Retype, word for word, every line of the records below starting at the one that contains "(290, 374) none -> [90,521,139,537] // リンク" and ending at the one that contains "(860, 944) none"; include both of those lines and nothing more.

» AVAILABLE DATA:
________

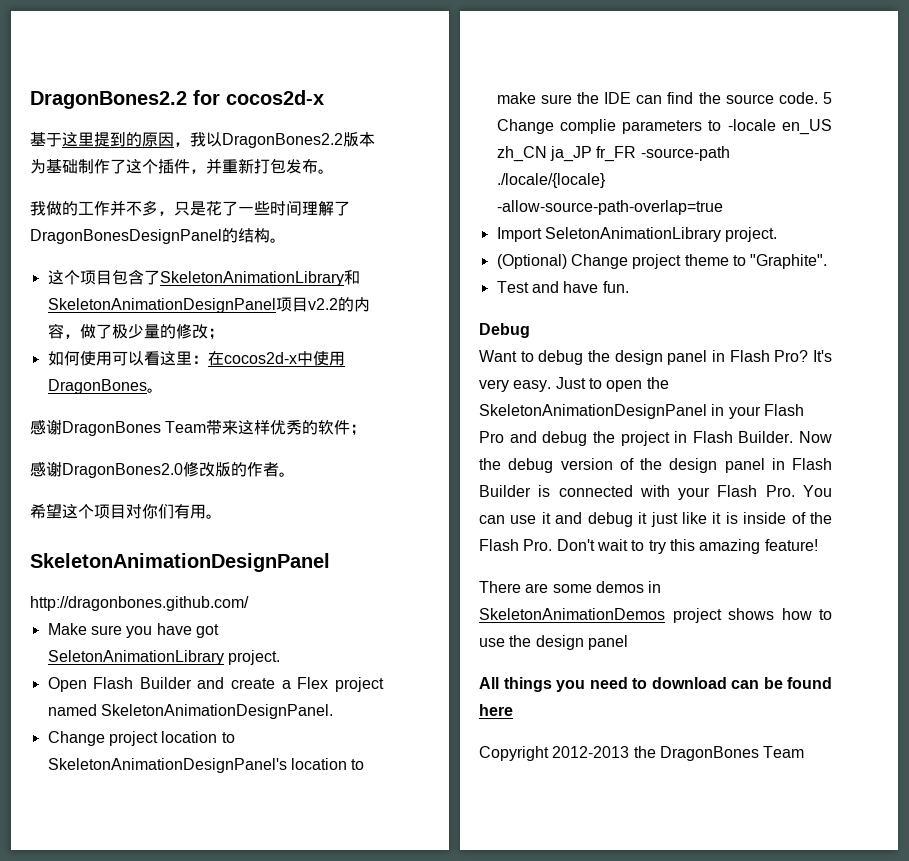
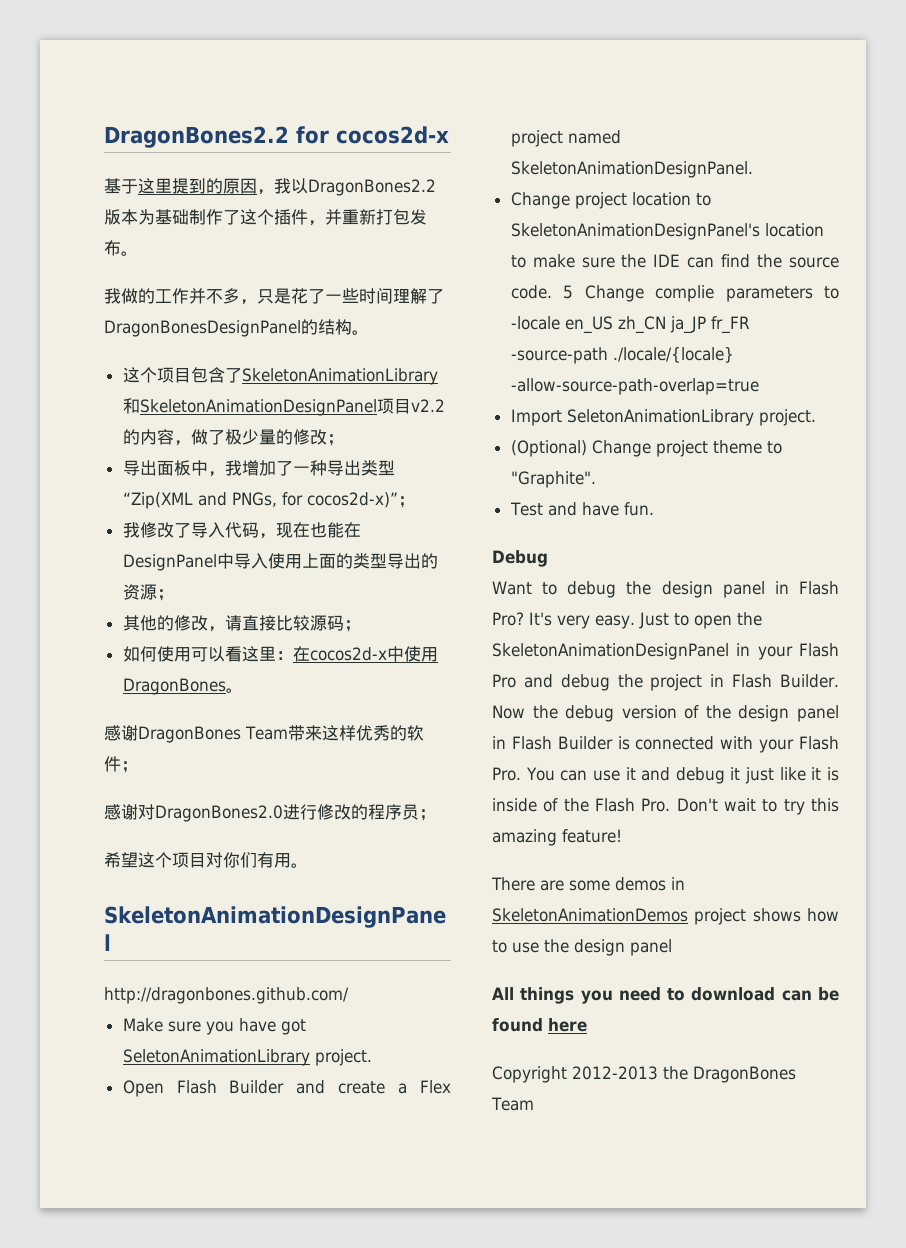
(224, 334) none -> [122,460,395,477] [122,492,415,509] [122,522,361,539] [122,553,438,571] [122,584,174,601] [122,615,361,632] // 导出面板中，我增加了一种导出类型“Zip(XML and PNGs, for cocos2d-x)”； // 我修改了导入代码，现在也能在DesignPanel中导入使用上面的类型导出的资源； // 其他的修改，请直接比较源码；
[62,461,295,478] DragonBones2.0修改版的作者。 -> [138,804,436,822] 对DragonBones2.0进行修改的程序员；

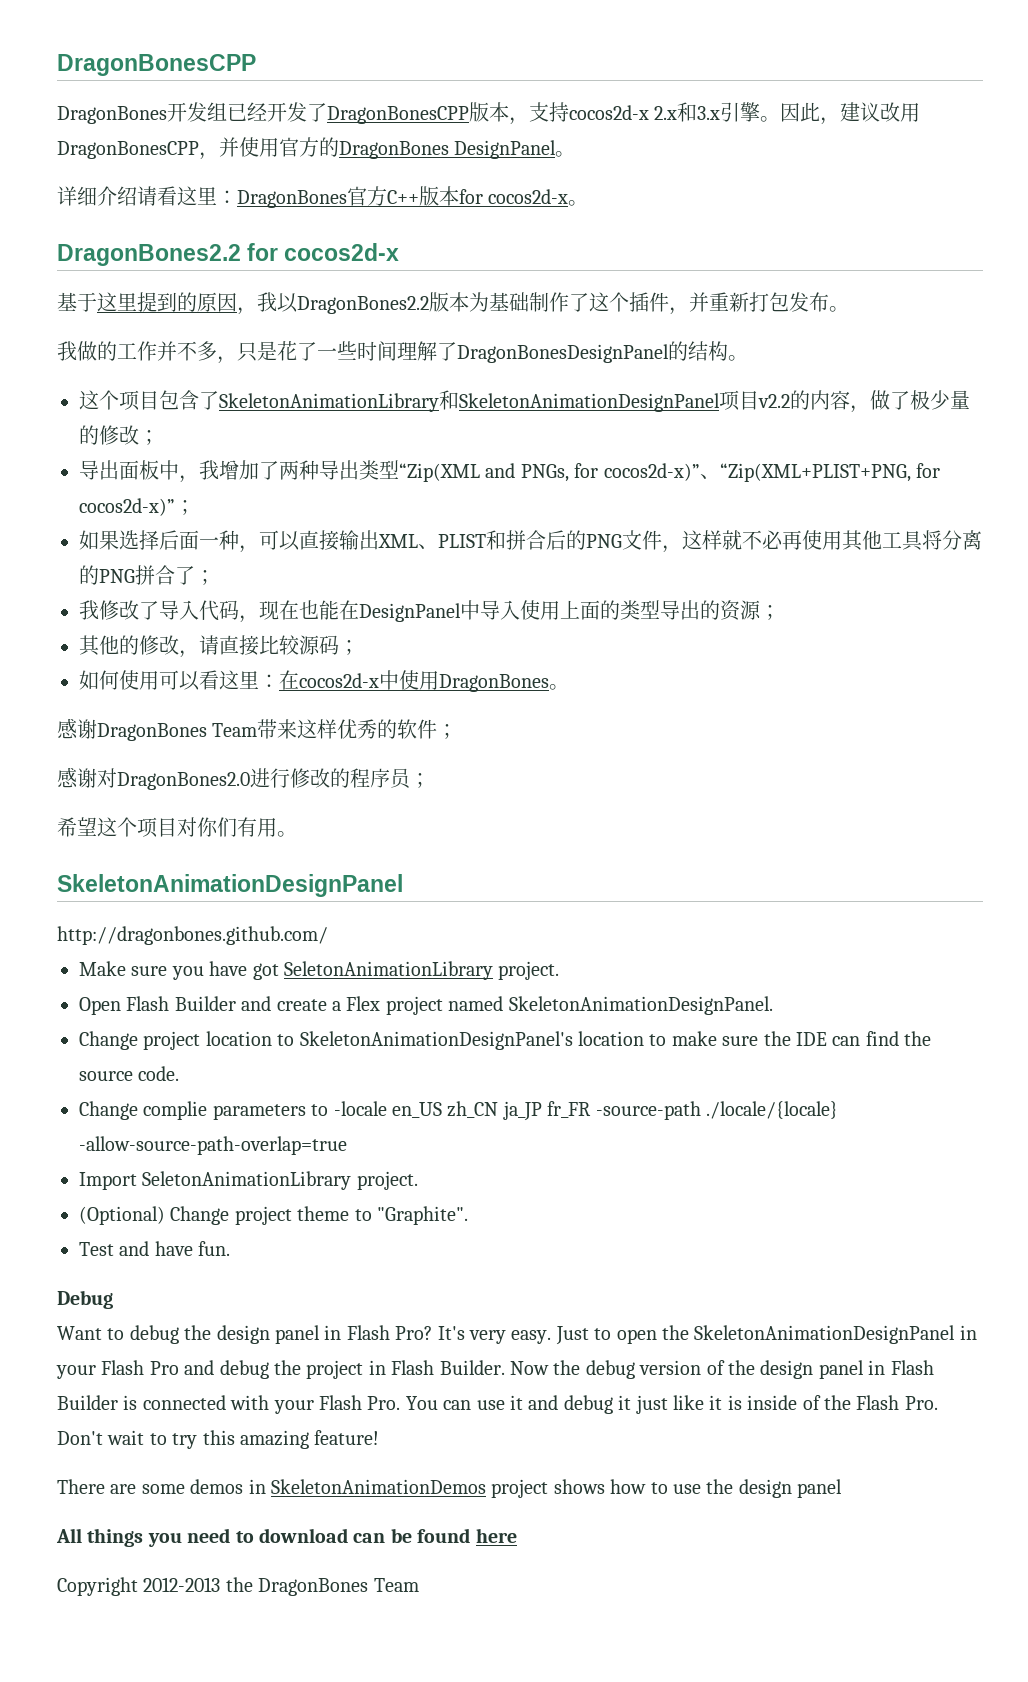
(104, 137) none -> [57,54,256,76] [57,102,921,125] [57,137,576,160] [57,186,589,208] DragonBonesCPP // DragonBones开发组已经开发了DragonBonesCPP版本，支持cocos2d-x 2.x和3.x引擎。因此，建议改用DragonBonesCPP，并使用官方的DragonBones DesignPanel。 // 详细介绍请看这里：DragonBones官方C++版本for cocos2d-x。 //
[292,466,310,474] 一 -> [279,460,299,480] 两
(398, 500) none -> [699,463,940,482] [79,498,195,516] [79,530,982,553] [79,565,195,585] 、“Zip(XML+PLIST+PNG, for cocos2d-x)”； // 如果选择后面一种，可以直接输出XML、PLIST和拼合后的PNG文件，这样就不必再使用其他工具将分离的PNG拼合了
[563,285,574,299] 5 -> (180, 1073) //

________

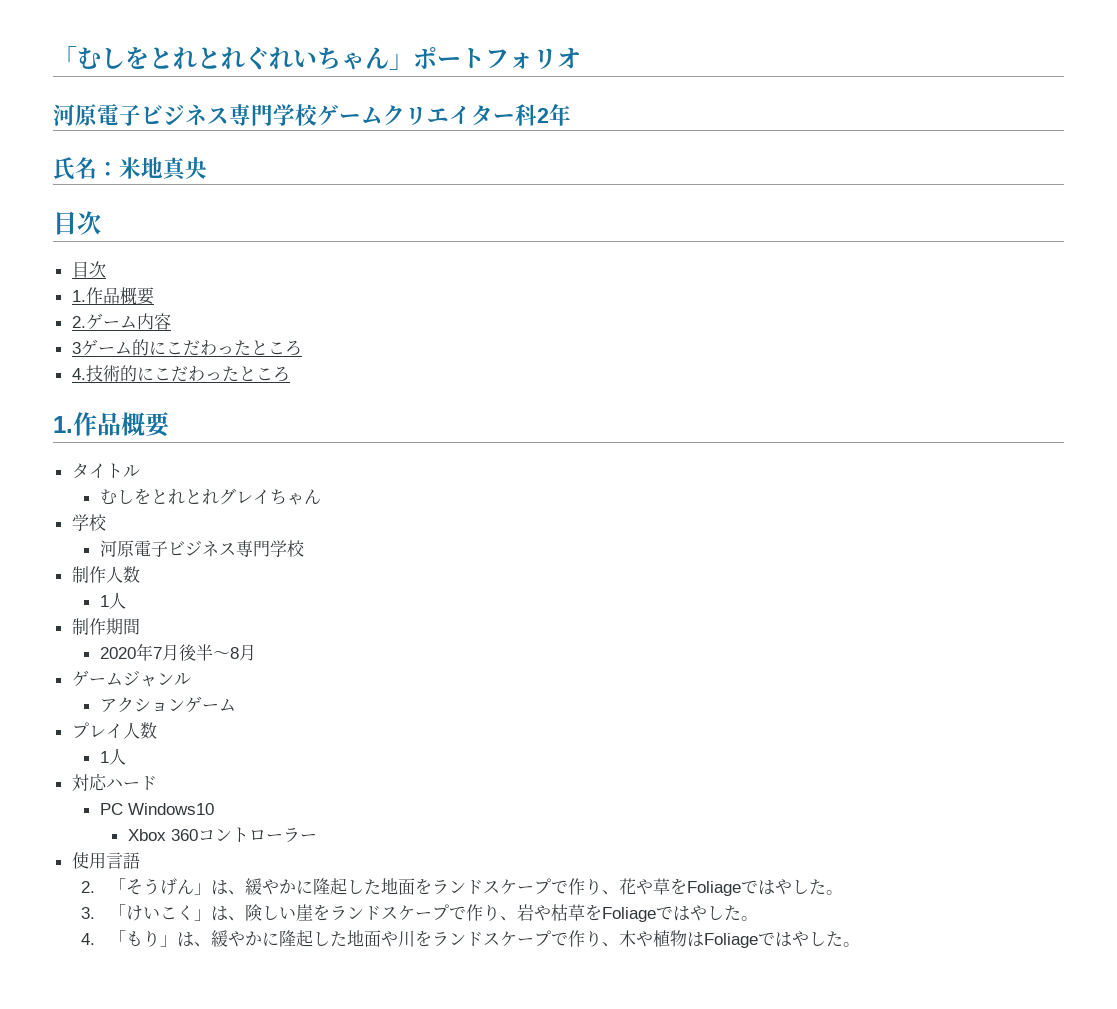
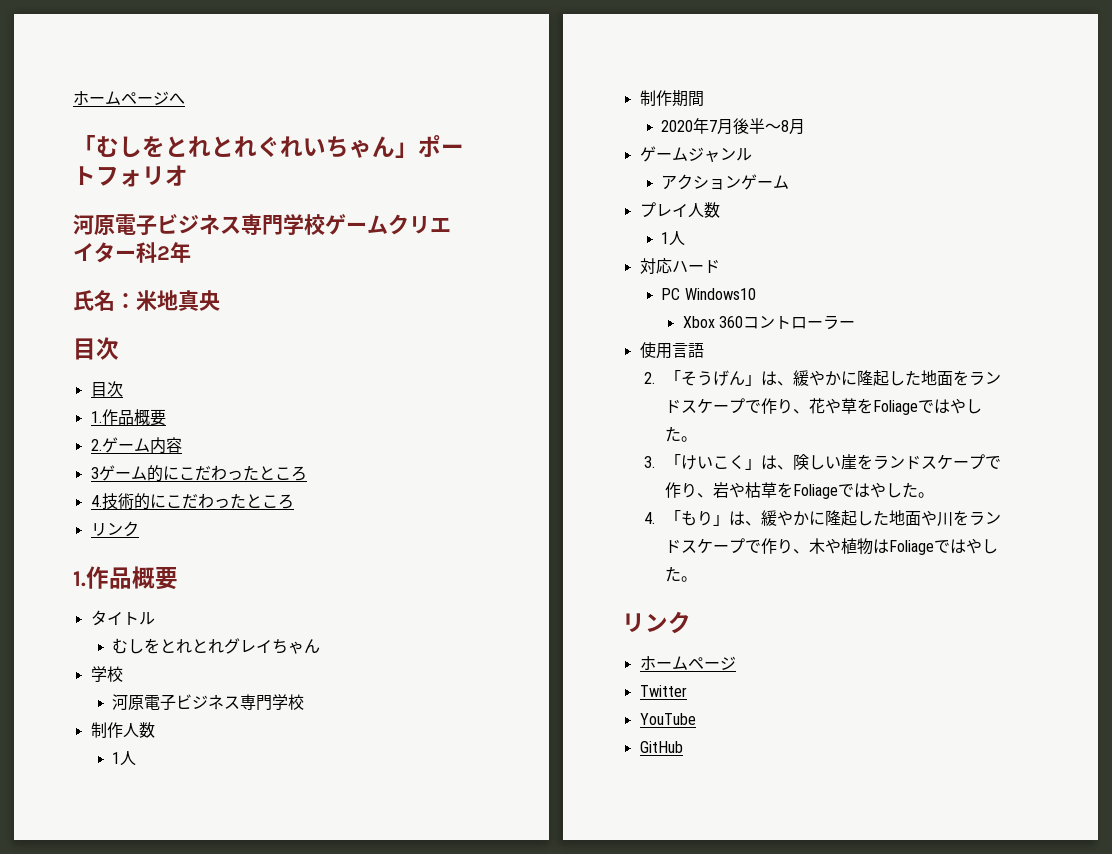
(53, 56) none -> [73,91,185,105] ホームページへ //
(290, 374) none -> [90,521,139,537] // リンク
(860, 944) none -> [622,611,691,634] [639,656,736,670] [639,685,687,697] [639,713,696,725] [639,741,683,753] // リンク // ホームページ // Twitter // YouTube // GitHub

________

» ANSWER SECTION:
(290, 374) none -> [90,521,139,537] // リンク
(860, 944) none -> [622,611,691,634] [639,656,736,670] [639,685,687,697] [639,713,696,725] [639,741,683,753] // リンク // ホームページ // Twitter // YouTube // GitHub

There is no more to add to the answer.